>>>>

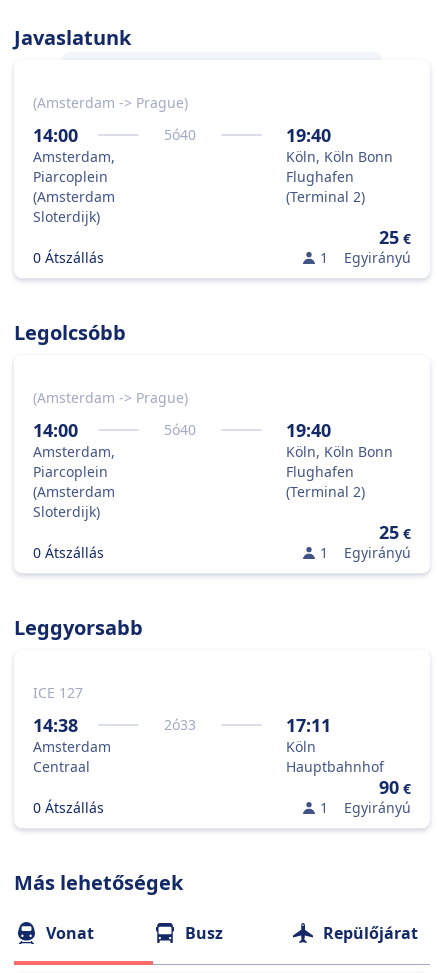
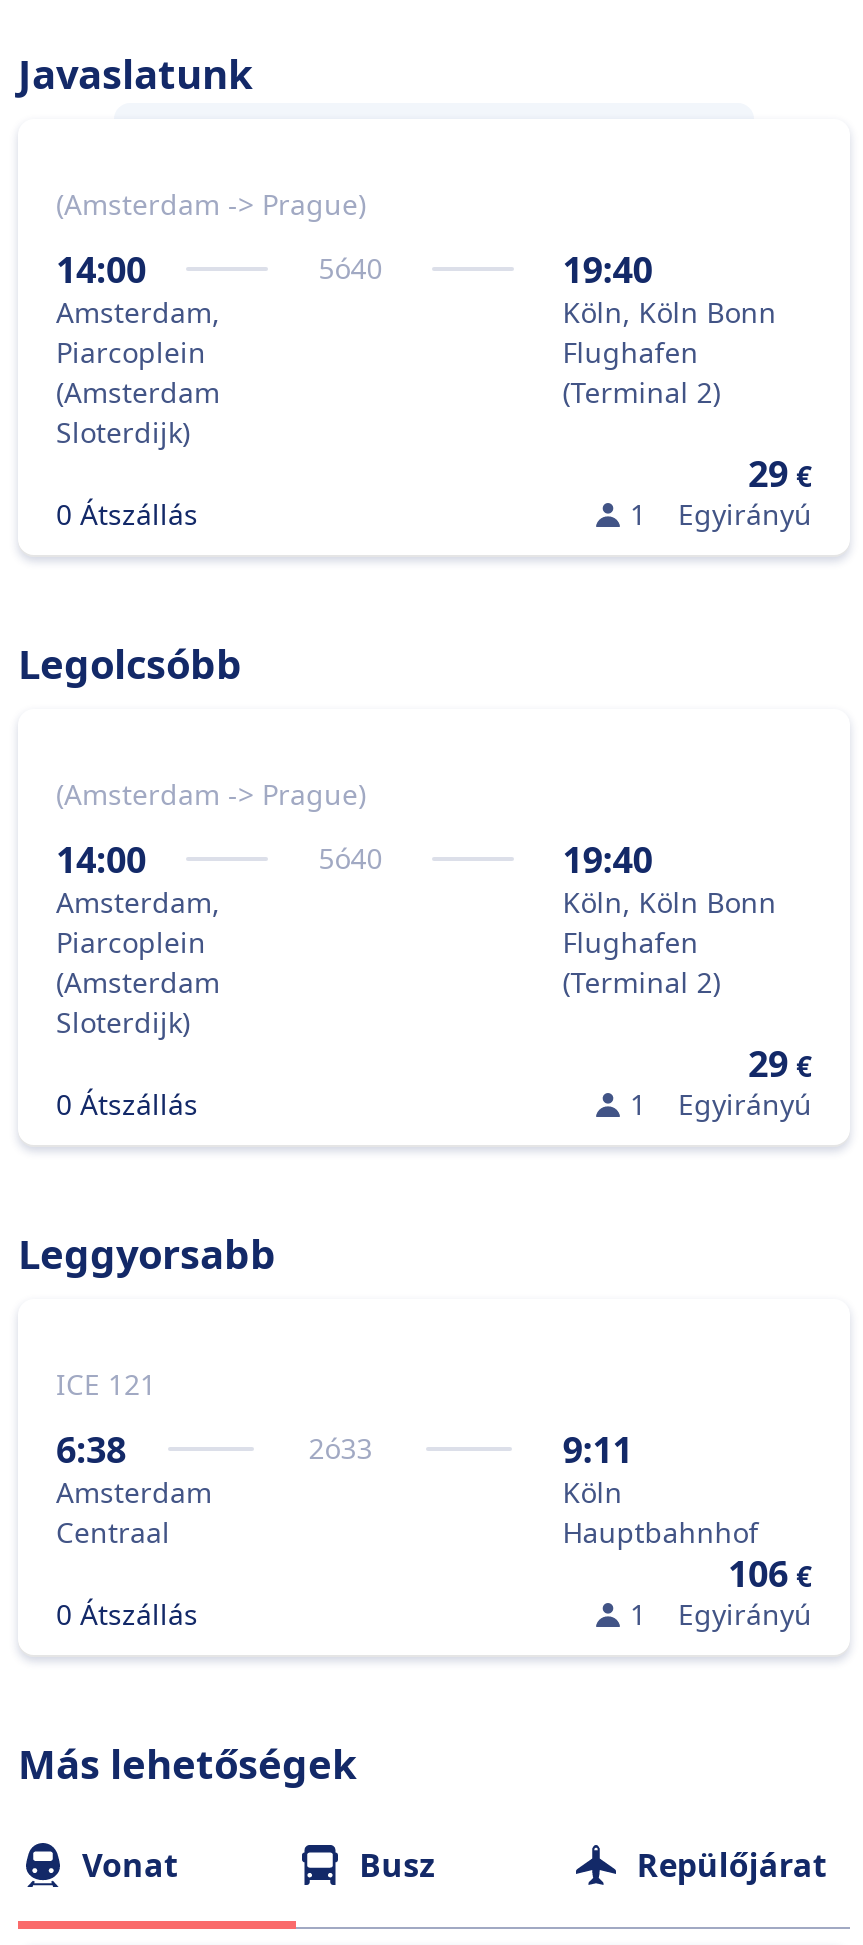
[379,225,411,249] 25 € -> [748,449,812,497] 29 €
[379,520,411,544] 25 € -> [748,1039,812,1087] 29 €
[33,683,83,702] ICE 127 -> [56,1365,156,1403] ICE 121
[33,713,78,737] 14:38 -> [56,1425,126,1473] 6:38
[286,713,331,737] 17:11 -> [563,1425,633,1473] 9:11
[379,775,411,799] 90 € -> [728,1549,812,1597] 106 €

<<<<

PROBLEM STATEMENT
Starting at the first entry above and ending at the last, write everything out exactly except the pictures.

TASK OUTPUT
[379,225,411,249] 25 € -> [748,449,812,497] 29 €
[379,520,411,544] 25 € -> [748,1039,812,1087] 29 €
[33,683,83,702] ICE 127 -> [56,1365,156,1403] ICE 121
[33,713,78,737] 14:38 -> [56,1425,126,1473] 6:38
[286,713,331,737] 17:11 -> [563,1425,633,1473] 9:11
[379,775,411,799] 90 € -> [728,1549,812,1597] 106 €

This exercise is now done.